Work task:
Word for word, transcribe the data below from the line with "- N/A | N/A | N/A | 5 x TRSS (Note 1)" to the line with "in Table 4A.2.3.1.1-1.", keeping both of those lines.

═════ Extracted information

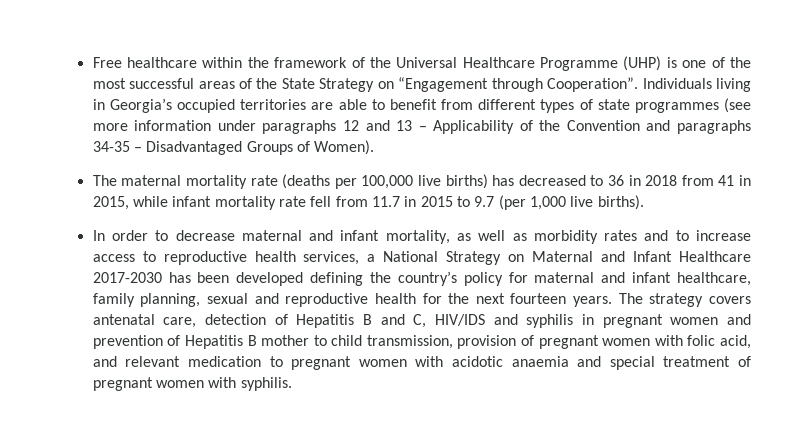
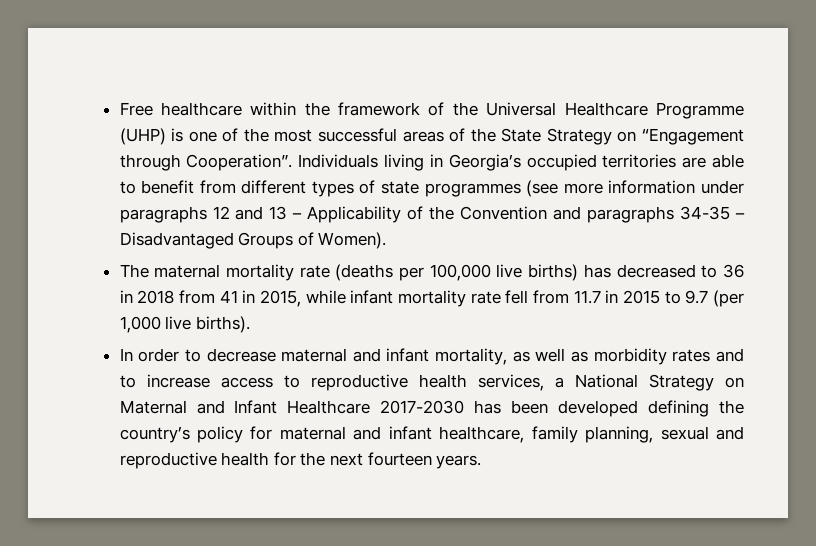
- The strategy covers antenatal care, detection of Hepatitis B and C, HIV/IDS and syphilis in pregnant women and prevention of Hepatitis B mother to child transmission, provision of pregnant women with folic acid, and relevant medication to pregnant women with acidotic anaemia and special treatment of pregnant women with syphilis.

══════════
═════ Extracted information

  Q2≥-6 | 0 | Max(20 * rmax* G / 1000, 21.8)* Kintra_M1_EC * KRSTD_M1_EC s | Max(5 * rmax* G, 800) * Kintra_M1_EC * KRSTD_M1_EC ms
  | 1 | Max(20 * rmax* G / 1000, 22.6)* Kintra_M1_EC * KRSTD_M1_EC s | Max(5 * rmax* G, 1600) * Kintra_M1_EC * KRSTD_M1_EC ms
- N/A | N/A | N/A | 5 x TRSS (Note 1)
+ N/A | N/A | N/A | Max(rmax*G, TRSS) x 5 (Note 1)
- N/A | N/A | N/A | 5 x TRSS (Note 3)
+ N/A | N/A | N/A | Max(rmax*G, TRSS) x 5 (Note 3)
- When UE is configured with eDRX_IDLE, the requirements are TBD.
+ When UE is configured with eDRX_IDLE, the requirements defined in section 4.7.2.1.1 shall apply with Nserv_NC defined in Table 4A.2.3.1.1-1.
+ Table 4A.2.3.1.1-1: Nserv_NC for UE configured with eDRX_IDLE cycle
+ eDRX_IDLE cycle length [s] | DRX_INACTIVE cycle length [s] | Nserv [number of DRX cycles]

══════════

Written response:
- N/A | N/A | N/A | 5 x TRSS (Note 1)
+ N/A | N/A | N/A | Max(rmax*G, TRSS) x 5 (Note 1)
- N/A | N/A | N/A | 5 x TRSS (Note 3)
+ N/A | N/A | N/A | Max(rmax*G, TRSS) x 5 (Note 3)
- When UE is configured with eDRX_IDLE, the requirements are TBD.
+ When UE is configured with eDRX_IDLE, the requirements defined in section 4.7.2.1.1 shall apply with Nserv_NC defined in Table 4A.2.3.1.1-1.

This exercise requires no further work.